The Houthi militant group’s announcement of a suspension of maritime operations in the Red Sea has sent ripples through the global shipping industry, offering potential relief to an industry battered by nearly two years of attacks—but experts warn that a swift return to normalcy remains far from certain.
The suspension, announced through a formal letter to Hamas’s military wing by newly appointed Houthi Chief of Staff Yousef Hassan Al Madani, marks a significant shift following the fragile peace deal between Israel and Hamas in October. The letter was first reported by the Associated Press.
The move indicates the Iranian-backed group has potentially moved to formally end its naval blockade of Israeli ports and attacks against vessels previously targeted over perceived links to Israel have now ceased. Thus far, however, the group has not offered any formal acknowledgment of the suspension.
Peter Sand, Chief Analyst at Xeneta, emphasized the magnitude of what a large-scale return to the Red Sea could mean for the container shipping industry. “Details are sketchy and you cannot base the safety of crews, ships and cargo on the word of Houthi militia,” Sand said. “Carriers need far more assurance than that and, perhaps more importantly, so do insurance companies.”
According to Xeneta, diversions around the Cape of Good Hope continue to absorb approximately 2 million TEU of global container shipping capacity, with analyst John McCown estimating that the crisis has reduced global shipping capacity by 8%. A large-scale return to the Red Sea would flood the market with capacity, worsening the sector’s hidden overcapacity problem and driving container freight rates lower.

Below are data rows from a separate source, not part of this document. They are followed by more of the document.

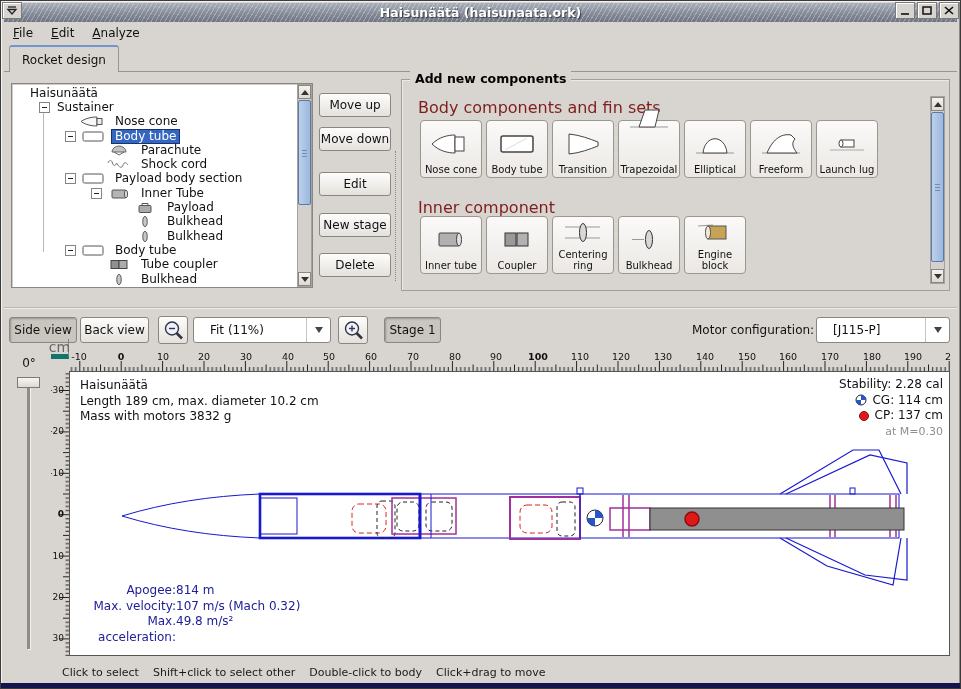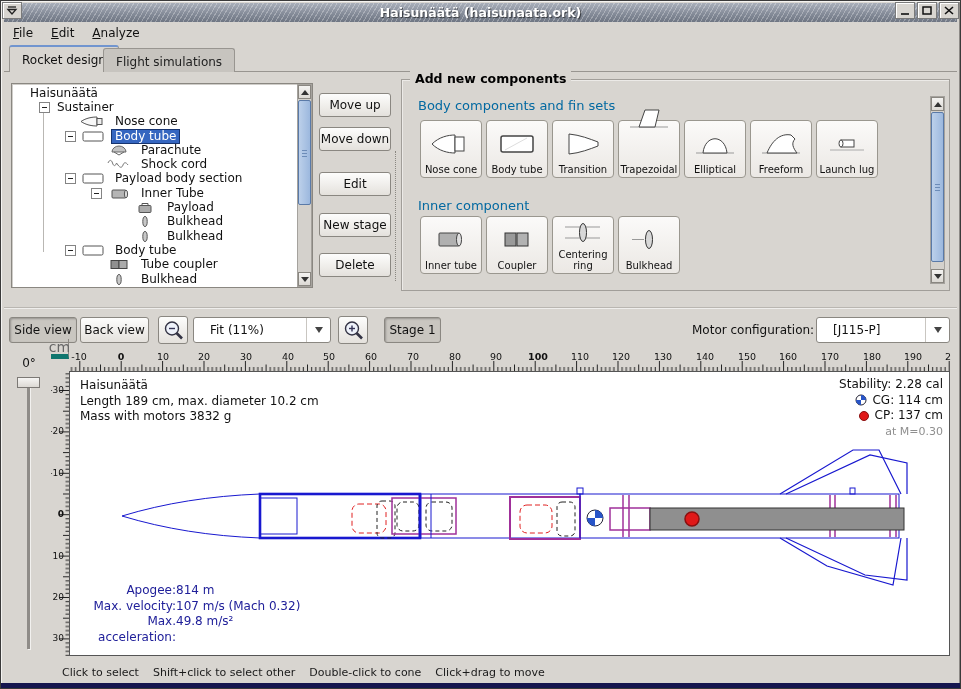--- a/index.html
+++ b/index.html
@@ -142,7 +142,6 @@
 
   <div class="tabbar">
     <div class="tab active">Rocket design</div>
-    <div class="tab inactive">Flight simulations</div>
   </div>
 
   <div class="tree-panel">

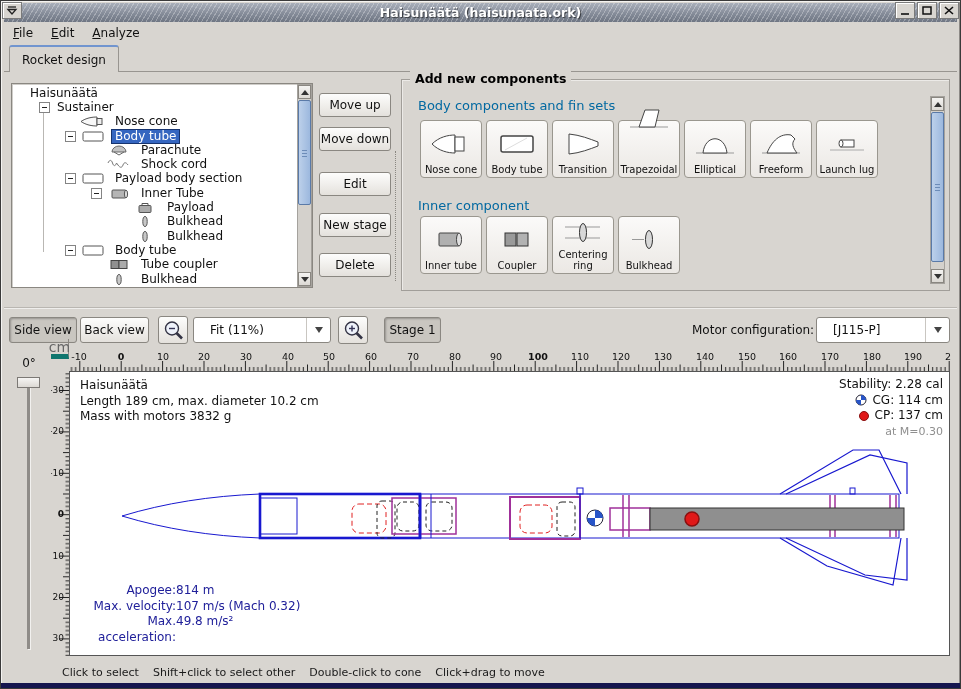--- a/index.html
+++ b/index.html
@@ -59,7 +59,7 @@
   .fieldset{position:absolute;left:400px;top:78px;width:549px;height:212px;border:1px solid #a19e99;
     box-shadow:inset 1px 1px 0 #eceae7;}
   .fieldset .legend{position:absolute;left:8px;top:-9px;background:#d8d5d0;font-weight:bold;font-size:12.5px;padding:0 5px;}
-  .flabel{position:absolute;font-size:13px;color:#0369a1;}
+  .flabel{position:absolute;font-size:16px;color:#7f1d1d;}
   .cbtn{position:absolute;width:62px;height:58px;background:linear-gradient(180deg,#fbfaf9,#ebe8e4);
     border:1px solid #9a978f;border-radius:4px;display:flex;flex-direction:column;align-items:center;justify-content:flex-end;
     padding:2px 1px;}

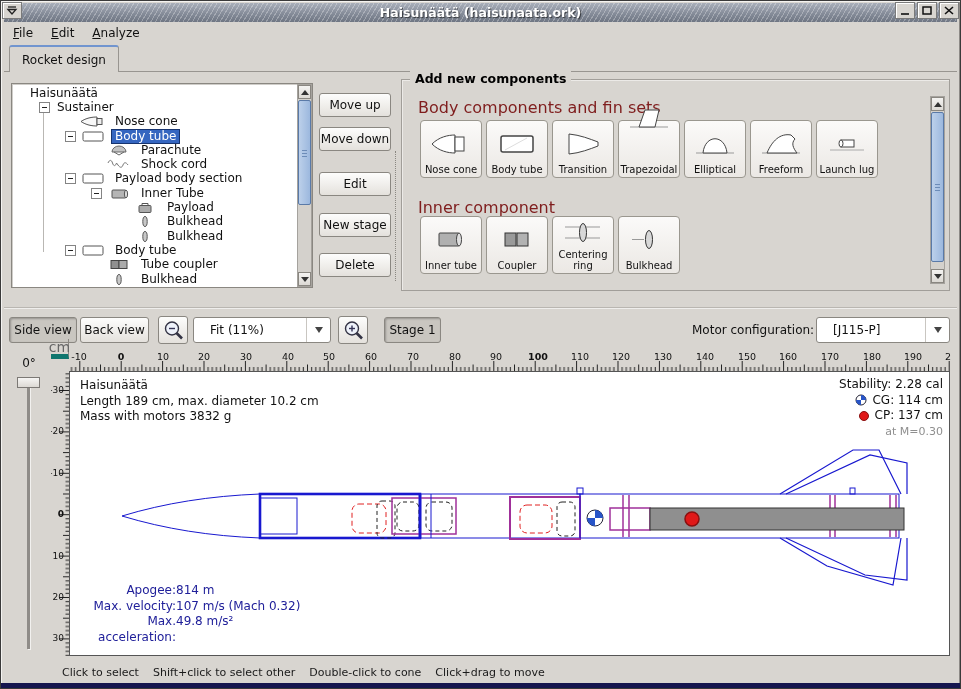--- a/index.html
+++ b/index.html
@@ -396,6 +396,17 @@
           </svg>
         </span>
       <span class="clabel">Bulkhead</span>
+    </div>
+    <div class="cbtn" style="left:282px;top:136px;">
+      <span class="cicon">
+          <svg width="44" height="32">
+            <line x1="5" y1="9" x2="20" y2="8" stroke="#999"></line>
+            <rect x="15" y="9" width="18" height="13" fill="#c8a355" stroke="#555"></rect>
+            <ellipse cx="15" cy="15.5" rx="2.5" ry="6.5" fill="#f0ead8" stroke="#555"></ellipse>
+          </svg>
+        </span>
+      <span class="clabel">Engine
+block</span>
     </div>
 
     <div class="sb" style="right:4px;top:16px;bottom:6px;width:15px;">

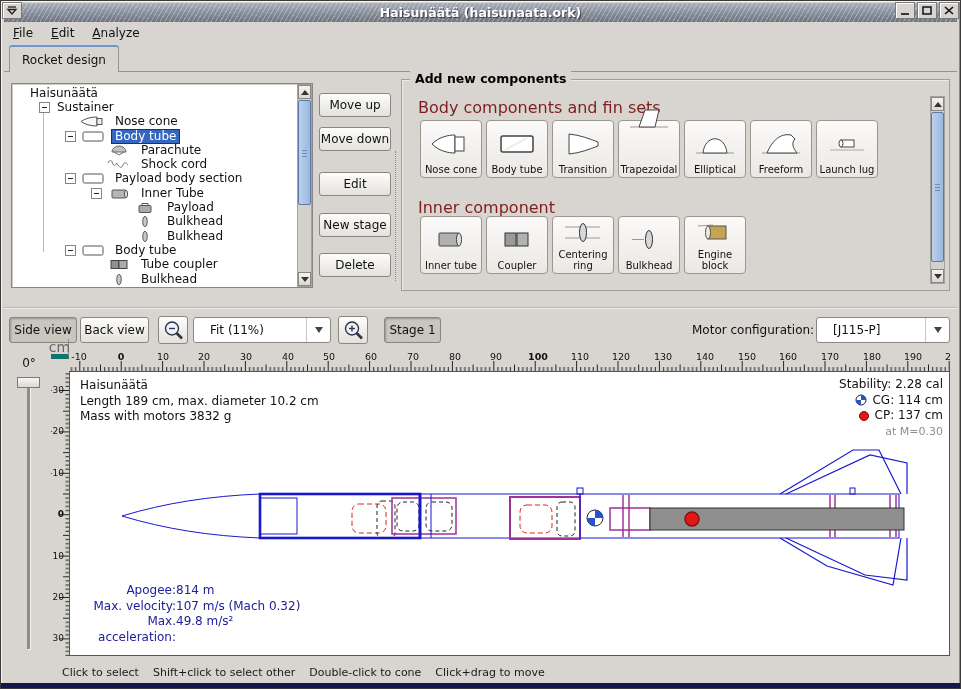--- a/index.html
+++ b/index.html
@@ -626,7 +626,7 @@
   <div class="statusbar">
     <span>Click to select</span>
     <span>Shift+click to select other</span>
-    <span>Double-click to cone</span>
+    <span>Double-click to body</span>
     <span>Click+drag to move</span>
   </div>
   <div class="bottom-strip"></div>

“Average spot rates from Far East to North Europe, Mediterranean and US East Coast—three trades that would ordinarily transit the Red Sea—are all down more than 50% since the start of year,” Sand noted. “A large-scale return of container ships to the Red Sea would flood the market with capacity and cause freight rates to plunge even lower across trades at a global level, not just those directly impacted by the diversions.”
The Drewry World Container Index (WCI) rose 8% to $1,959 per 40ft container last week, the fourth consecutive weekly increase following China’s Golden Week after 17 weeks of decline. The uptick comes as Asia–Europe carriers are implementing higher FAK rates to boost spot rates ahead of annual contract negotiations. However, Drewry forecasts weakening supply-demand balance will push spot rates lower in coming quarters.
Maritime security experts are urging operators to proceed with extreme caution. Martin Kelly, Head of Advisory at EOS Risk Group, stressed that the risk reduction should not be mistaken for complete elimination. “As of 11 November, the risk of Houthi attacks against shipping in the Red Sea and Gulf of Aden and broader region is significantly lower,” Kelly said. “However, despite the declared pause, the Houthis retain the capability to conduct missile, drone, and USV attacks against commercial shipping.”
The conditional nature of the suspension adds another layer of uncertainty. In his letter, Al Madani made clear that attacks could resume if Israel resumes aggression against Gaza. “We are closely monitoring developments and declare that if the enemy resumes its aggression against Gaza, we will return to our military operations deep within the Zionist entity, and we will reinstate the ban on Israeli navigation in the Red and Arabian Seas,” Al Madani stated.
Since the attacks began following the October 2023 outbreak of the Israel-Hamas conflict, the Houthis have targeted more than 100 merchant ships traveling through the Red Sea, sinking four vessels, seizing another, and killing at least eight seafarers.
The Suez Canal Authority has reported encouraging signs of recovery, with October marking the highest monthly rate of returning vessels since the crisis began. Chairman Admiral Ossama Rabiee announced that 229 vessels returned to the waterway during October alone.
CMA CGM has led the charge in returning to the route among major ocean carriers, with the giant containership CMA CGM BENJAMIN FRANKLIN—capable of carrying 17,859 containers—recently completing its first transit through the Suez Canal and Bab el-Mandeb Strait, becoming the largest containership to transit the route since the blockade began.
“There is no alternative to the Suez Canal,” said CMA CGM CEO Tariq Zaghloul, expressing confidence in the route’s future.
However, significant obstacles remain. High marine insurance costs continue to be significant obstacle and a major reason for the delay in many major shipping lines resuming voyages through the Suez Canal.
Sand warned that shippers need to prepare for potential disruption. “Carriers are already heading into loss-making territory and freight rates are expected to fall up to -25% globally in 2026, even with no change to the situation in the Red Sea,” he said. “Shippers should be making contingency plans because a large-scale return would cause severe disruption across global ocean supply chains as services transiting Suez Canal are reinstated.”
Kelly advised that maritime operators should continue to treat the risk as suppressed rather than removed, particularly for vessels linked to Israel, its allies, or perceived Western interests. As western officials had not yet confirmed the suspension as of the announcement, the industry faces a waiting game that could have seismic implications for global trade.